Directions
Please copy the material under this line exactly, keeping every line.

★ ★ ★ ★ ★ ★ ★

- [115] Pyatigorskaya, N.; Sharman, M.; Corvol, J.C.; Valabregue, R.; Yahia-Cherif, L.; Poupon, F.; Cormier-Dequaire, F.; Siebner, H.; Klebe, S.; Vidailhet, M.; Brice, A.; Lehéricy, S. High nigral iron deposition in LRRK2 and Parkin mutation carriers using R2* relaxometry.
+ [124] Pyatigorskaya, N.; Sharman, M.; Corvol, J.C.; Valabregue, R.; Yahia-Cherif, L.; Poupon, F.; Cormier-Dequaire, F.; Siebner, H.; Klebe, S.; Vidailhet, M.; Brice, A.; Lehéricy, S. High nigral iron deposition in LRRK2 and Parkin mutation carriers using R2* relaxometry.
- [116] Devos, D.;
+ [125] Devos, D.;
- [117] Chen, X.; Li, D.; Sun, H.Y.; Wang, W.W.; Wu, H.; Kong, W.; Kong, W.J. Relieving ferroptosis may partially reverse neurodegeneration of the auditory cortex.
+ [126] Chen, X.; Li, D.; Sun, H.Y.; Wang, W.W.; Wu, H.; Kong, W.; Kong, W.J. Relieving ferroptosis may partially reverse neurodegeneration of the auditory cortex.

★ ★ ★ ★ ★ ★ ★

Solution for this task
- [115] Pyatigorskaya, N.; Sharman, M.; Corvol, J.C.; Valabregue, R.; Yahia-Cherif, L.; Poupon, F.; Cormier-Dequaire, F.; Siebner, H.; Klebe, S.; Vidailhet, M.; Brice, A.; Lehéricy, S. High nigral iron deposition in LRRK2 and Parkin mutation carriers using R2* relaxometry.
+ [124] Pyatigorskaya, N.; Sharman, M.; Corvol, J.C.; Valabregue, R.; Yahia-Cherif, L.; Poupon, F.; Cormier-Dequaire, F.; Siebner, H.; Klebe, S.; Vidailhet, M.; Brice, A.; Lehéricy, S. High nigral iron deposition in LRRK2 and Parkin mutation carriers using R2* relaxometry.
- [116] Devos, D.;
+ [125] Devos, D.;
- [117] Chen, X.; Li, D.; Sun, H.Y.; Wang, W.W.; Wu, H.; Kong, W.; Kong, W.J. Relieving ferroptosis may partially reverse neurodegeneration of the auditory cortex.
+ [126] Chen, X.; Li, D.; Sun, H.Y.; Wang, W.W.; Wu, H.; Kong, W.; Kong, W.J. Relieving ferroptosis may partially reverse neurodegeneration of the auditory cortex.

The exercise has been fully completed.